Collection entries
........

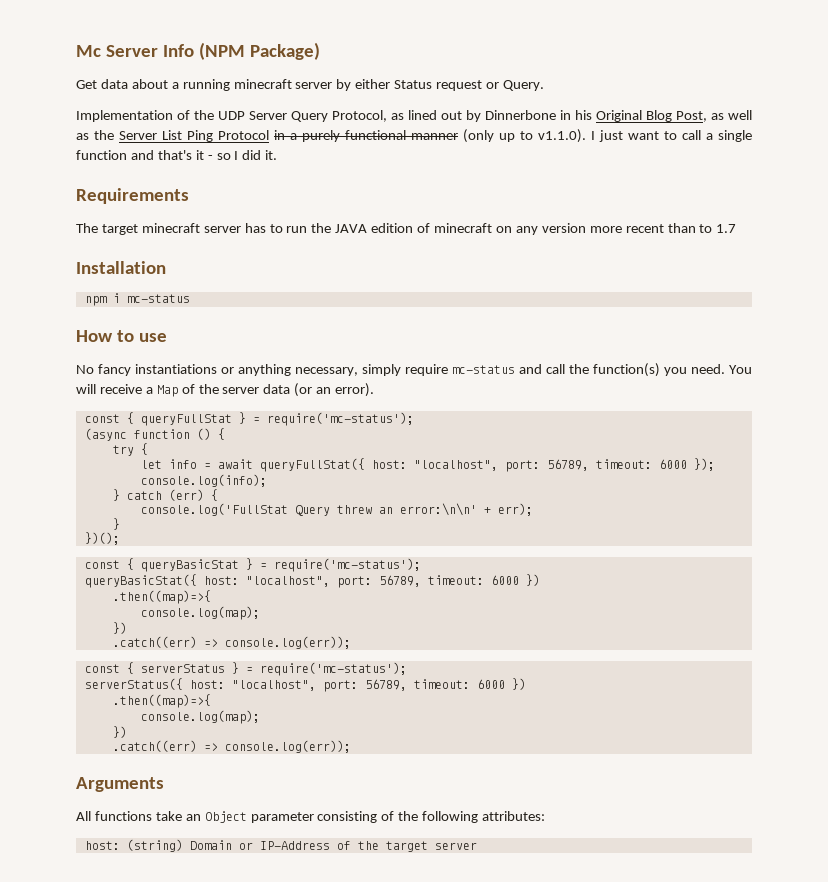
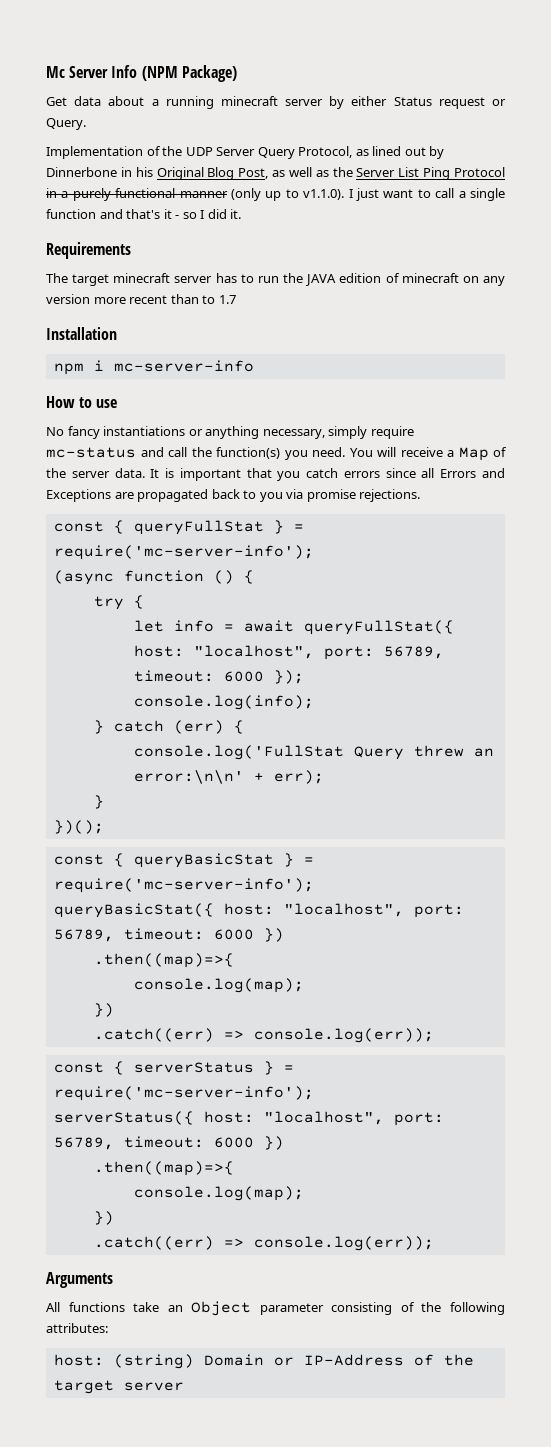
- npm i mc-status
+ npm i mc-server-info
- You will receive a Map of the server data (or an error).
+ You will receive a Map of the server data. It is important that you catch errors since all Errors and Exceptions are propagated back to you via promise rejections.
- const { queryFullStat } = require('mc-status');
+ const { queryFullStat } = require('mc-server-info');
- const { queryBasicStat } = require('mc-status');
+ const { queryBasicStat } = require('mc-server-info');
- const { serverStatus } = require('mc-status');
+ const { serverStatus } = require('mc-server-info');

........

## Task directions:
Find the lines above that hold "serverStatus", then copy each of them.

## Solution:
- const { serverStatus } = require('mc-status');
+ const { serverStatus } = require('mc-server-info');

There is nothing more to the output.